The dog−human bond is unique and diagnostic of the evolution of human cultures. Dogs were domesticated over 33,000 y ago (1), and, during that time, selection processes have shaped both their anatomy and behavior and turned them into human’s best friend (2). The most remarkable among dogs’ behavioral adaptations, as a result of selection during domestication, is their ability to read and use human communication in ways that other animals cannot (3, 4). Dogs are more skillful in using human communicative cues, like pointing gestures or gaze direction, even than human’s closest living relative, chimpanzees, and also than their own closest living relatives, wolves, or other domesticated species (5). Recent research suggests that eye contact between humans and dogs is crucial for dog−human social interaction. Dogs, but not wolves, establish eye contact with humans when they cannot solve a problem on their own (6, 7). Eye contact also helps dogs to know when communication is relevant and directed at them, as dogs tend to ignore human pointing gestures when the human’s eyes are not visible (8, 9).
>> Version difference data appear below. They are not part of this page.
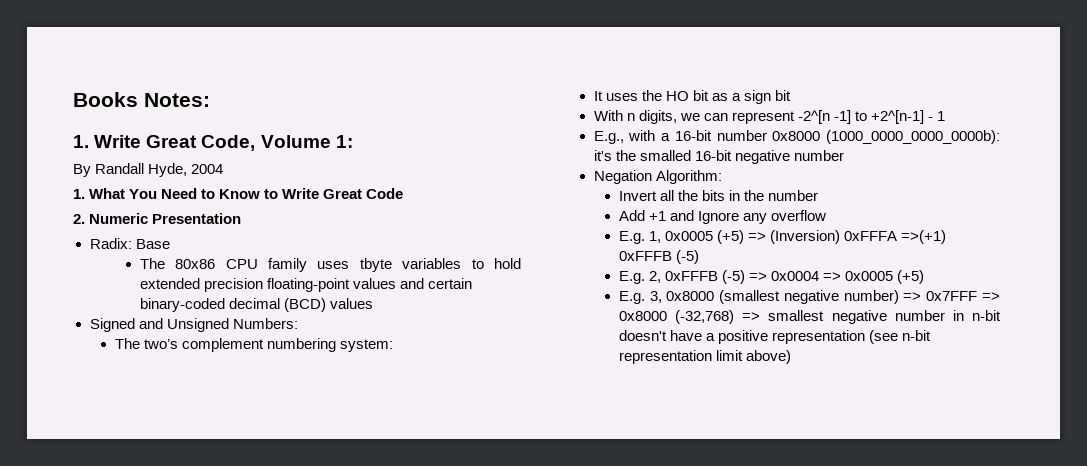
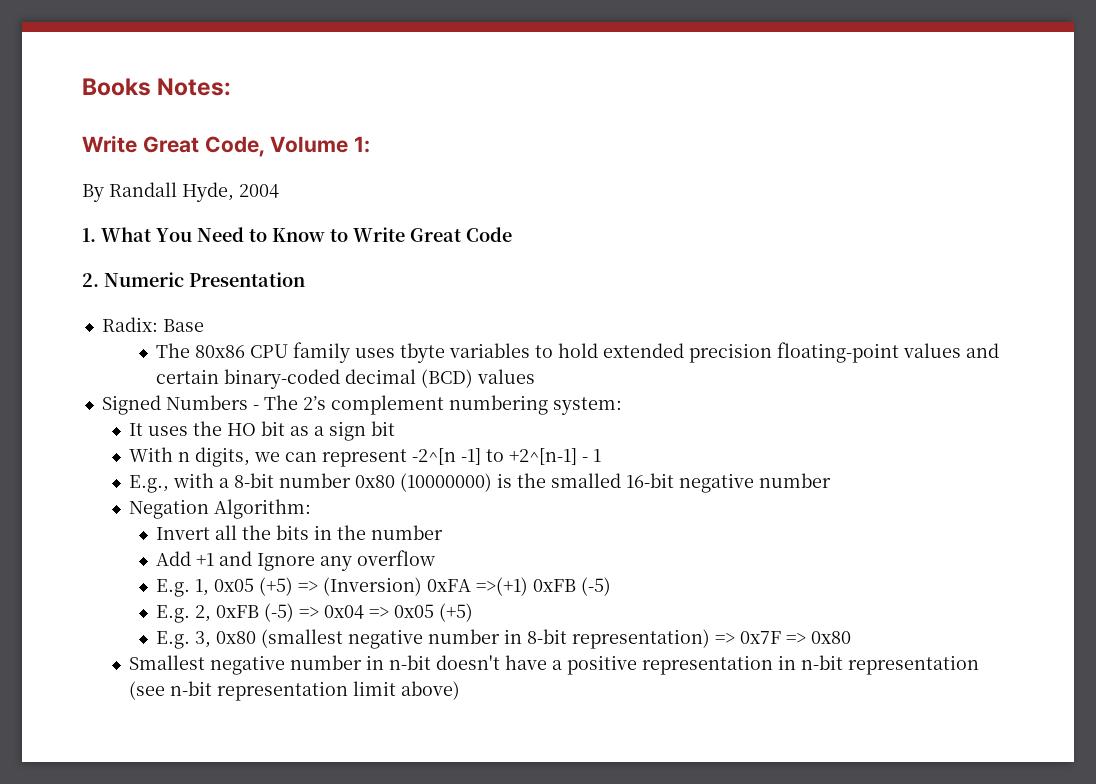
[73,135,89,148] 1. -> (232, 87) none
[138,318,298,332] [114,338,178,349] and Unsigned Numbers: // The two’s -> [165,395,326,410] Numbers - The 2’s
[674,130,1000,144] [593,150,612,161] 16-bit number 0x8000 (1000_0000_0000_0000b): it's -> [233,473,512,492] 8-bit number 0x80 (10000000) is
[664,231,713,241] 0x0005 -> [214,578,255,592] 0x05
[844,230,947,244] [618,251,672,261] 0xFFFA =>(+1) 0xFFFB -> [427,577,577,596] 0xFA =>(+1) 0xFB
[664,271,718,281] 0xFFFB -> [216,605,260,618] 0xFB
[771,271,894,281] 0x0004 => 0x0005 -> [324,604,435,619] 0x04 => 0x05
[666,291,715,301] 0x8000 -> [216,631,257,644] 0x80
[843,290,1000,304] [618,310,825,324] number) => 0x7FFF => 0x8000 (-32,768) => smallest -> [428,629,852,649] [128,655,205,670] number in 8-bit representation) => 0x7F => 0x80 // Smallest
(866, 337) none -> [777,655,979,675] in n-bit representation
Dogs, but not wolves, seem to be motivated to establish eye contact with humans from an early age (10, 11), and dogs’ motivation to establish eye contact with humans seems to be an indicator of the level of attachment between humans and dogs (12). Thus, mutual gaze between dogs and humans seems to be a hallmark of the unique relationship between both species during human cultural evolution.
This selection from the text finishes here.